Archive for the ‘懲戒処分’ Category
【弁護士が解説】法令調査義務違反をした場合どのような処分となるのか
【事例】
X弁護士は、Aから労働トラブルについての相談を受けたが、その際同僚からの名誉毀損行為についての相談も受けた。
X弁護士としては、Aが受けた被害が、公衆の面前でAの様子などをバカにするような内容であったため、名誉毀損罪は成立するであろうと考えた。そこで、Aに対して慰謝料の請求ができるということのほか、刑事告訴が可能であるということを伝えました。なお、この名誉毀損発言があった時期は、令和5年4月3日、相談を受けた日は令和6年4月3日であるとします。
X弁護士の行為にはどのような問題があるのでしょうか。
【解説】
前提として、X弁護士の法的判断は正しく、名誉毀損罪は成立するとします。
名誉毀損罪は、親告罪となっています(刑法232条)。そのため、告訴がなければ公訴を提起することはできません。

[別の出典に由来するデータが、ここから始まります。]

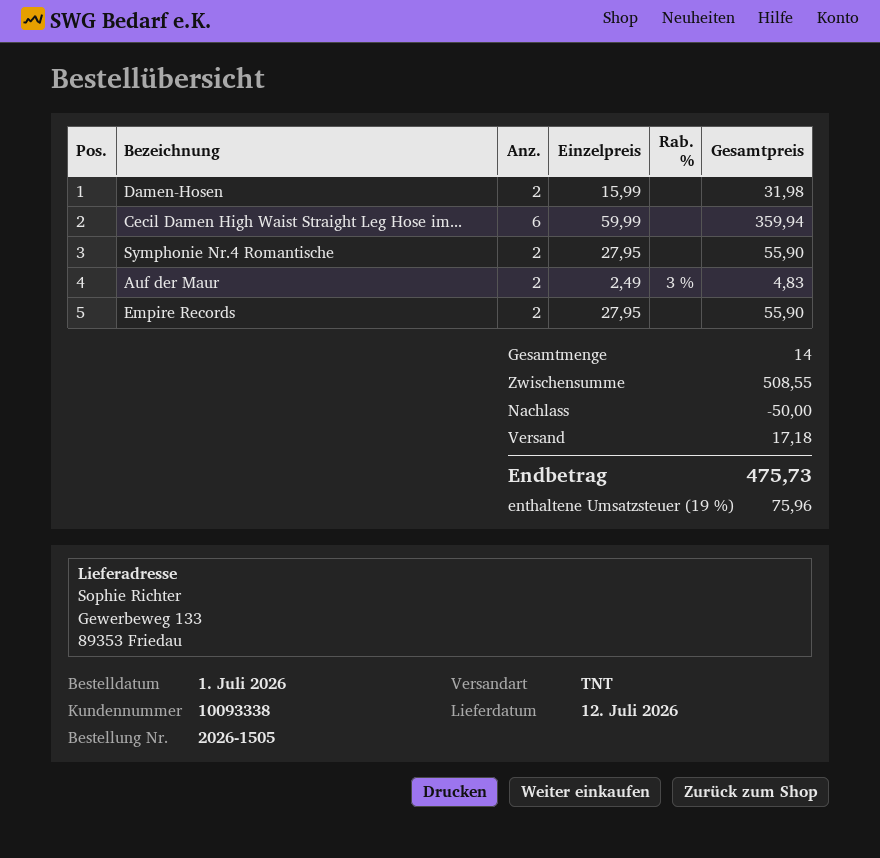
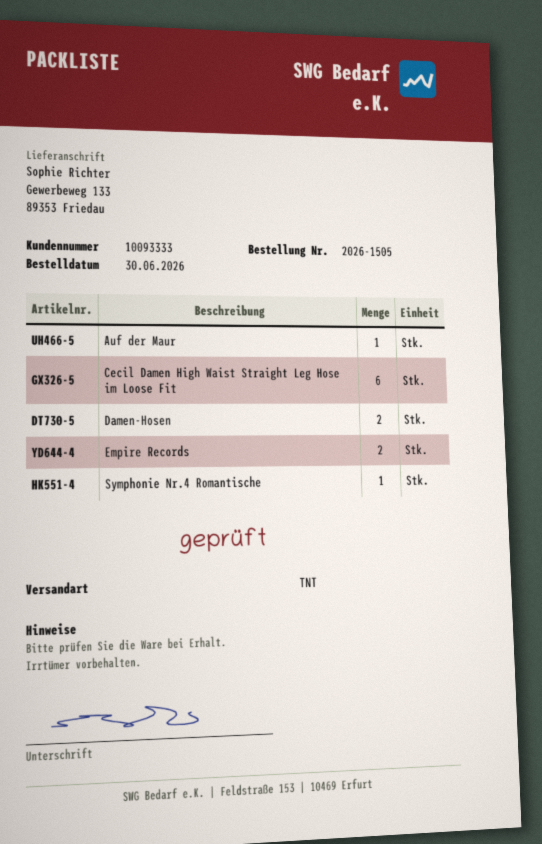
order date: 2026-07-01 -> 2026-06-30
customer number: 10093338 -> 10093333
Symphonie Nr.4 Romantische: 2 -> 1
Auf der Maur: 2 -> 1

しかし、「親告罪の告訴は、犯人を知つた日から六箇月を経過したときは、これをすることができない。」とされています。そのため、名誉毀損罪においては、公訴時効とは別に告訴できる期間に制限があるということになります。
冒頭の設例では、Aが犯人を知ったのは、当然同僚であるため事件日です。しかし、Aが相談に訪れたのは、事件から1年後になっています。そのため、親告罪の告訴期限を経過しており、現時点から受任したとしても、告訴をすることはできません。ですので、X弁護士はAに対して誤った説明をしたことになります。
弁護士職務基本規程第37条1項によると、「弁護士は、事件の処理に当たり、必要な法令の調査を怠ってはならない。」とされています。その他に、同規程7条には「弁護士は、教養を深め、法令及び法律事務に精通するため、研鑽に努める。」とされているほか、弁護士法2条にも「弁護士は、常に、深い教養の保持と高い品性の陶やに努め、法令及び法律事務に精通しなければならない。」とされています。
このように、弁護士は法律の専門家として、法令に精通し、法律を調査する義務を負っています。なお、弁護士職務基本規程37条2項は「弁護士は事件の処理に当たり必要かつ可能な事実関係の調査を行うように努める。」となっており、事実調査については努力義務の規程となっていますが、1項は義務づけられているところに違いがあります。
X弁護士は、法律的に誤った回答をしていますので、この法令調査義務に違反していると考えられます。事案の趨勢や勝ち負け等といったことは法令に基づくものではありませんので、見通しが誤っていたこと等はこの規程との関係では問題となりません。しかし、X弁護士のように、法律上不可能(かつ不変)な回答をしてしまったり、上訴等の期限を徒過してしまったような場合には、純粋に法律上の判断でありかつ裁量の余地もないようなものなので法令調査義務違反となってしまいます。
このような場合、戒告以上の処分となる可能性が否定できません。特に、今回のような刑法犯、親告罪の告訴というような比較的単純な法律についての問題であれば、その分処分が重くなってしまいます。
このような事態に陥った場合には、すぐに依頼者に正しい法律の解釈を伝えたうえで、場合によっては委任契約の解除や依頼者との和解等の手段をとる必要があります。また、そもそもこのような事態に陥らないためには、日常的に接する分野以外については直ちに回答せず法令調査をしてから改めて回答する旨伝える等、慎重に対応する必要があります。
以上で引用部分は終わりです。